The cost of searching is defined as the sum of all node‘s search frequency * its depth; Root node‘s depth is 1.
Solution 1. Recursion
Algorithm:
1. first sort the input keys in ascending order based on their values;
2. from left to right of the sorted keys, pick keys[i] as the root node, then recursively calculate the search min cost of
the left subtree and right subtree;
3. repeat step 2 for all keys and upate the depths of each node that gives the min search cost.
4. reconstruct the optimal BST using the minCostDepths[] that contains the depth of each node, this BST gives the min search cost.
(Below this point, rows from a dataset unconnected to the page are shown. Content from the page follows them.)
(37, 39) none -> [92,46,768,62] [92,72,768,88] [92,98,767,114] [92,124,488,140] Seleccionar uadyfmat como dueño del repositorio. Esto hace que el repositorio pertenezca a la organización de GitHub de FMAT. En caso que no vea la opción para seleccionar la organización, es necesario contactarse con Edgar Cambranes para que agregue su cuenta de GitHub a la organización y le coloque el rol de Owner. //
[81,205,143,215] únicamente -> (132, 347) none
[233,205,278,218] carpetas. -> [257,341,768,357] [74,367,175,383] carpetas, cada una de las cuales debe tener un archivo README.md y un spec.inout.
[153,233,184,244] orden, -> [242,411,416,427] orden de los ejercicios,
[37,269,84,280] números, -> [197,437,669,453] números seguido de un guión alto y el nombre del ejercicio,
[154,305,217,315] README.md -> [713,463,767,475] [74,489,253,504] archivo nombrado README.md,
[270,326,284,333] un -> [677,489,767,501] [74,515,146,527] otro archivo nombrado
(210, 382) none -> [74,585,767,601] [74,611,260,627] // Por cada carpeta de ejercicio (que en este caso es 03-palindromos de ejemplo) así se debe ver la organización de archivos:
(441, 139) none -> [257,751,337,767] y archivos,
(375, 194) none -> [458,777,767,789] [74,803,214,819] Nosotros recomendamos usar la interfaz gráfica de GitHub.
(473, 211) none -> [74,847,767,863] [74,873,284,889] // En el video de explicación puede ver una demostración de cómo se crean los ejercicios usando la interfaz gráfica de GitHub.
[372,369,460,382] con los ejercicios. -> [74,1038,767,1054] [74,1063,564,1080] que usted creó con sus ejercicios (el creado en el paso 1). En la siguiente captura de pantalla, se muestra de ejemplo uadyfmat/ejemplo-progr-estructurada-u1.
This recursive solution is not efficient in that it has overlapping subprolems. This is demonstrated in the following example.
Given keys {10, 11, 12, 13, 14}:
if 11 is used as root, then the subproblems of {10} and {12, 13, 14} are solved recursively;
if 12 is used as root, then the subproblems of {10, 11} and {13, 14} are solved recursively;
When solving subproblem of {12, 13, 14} in the case of 11 as root, we need to solve subproblem of {13, 14} after selecting 12 as root of subproblem {12, 13, 14};
This subproblem of {13, 14} is later solved again in the case of 12 as root; This is redundant work!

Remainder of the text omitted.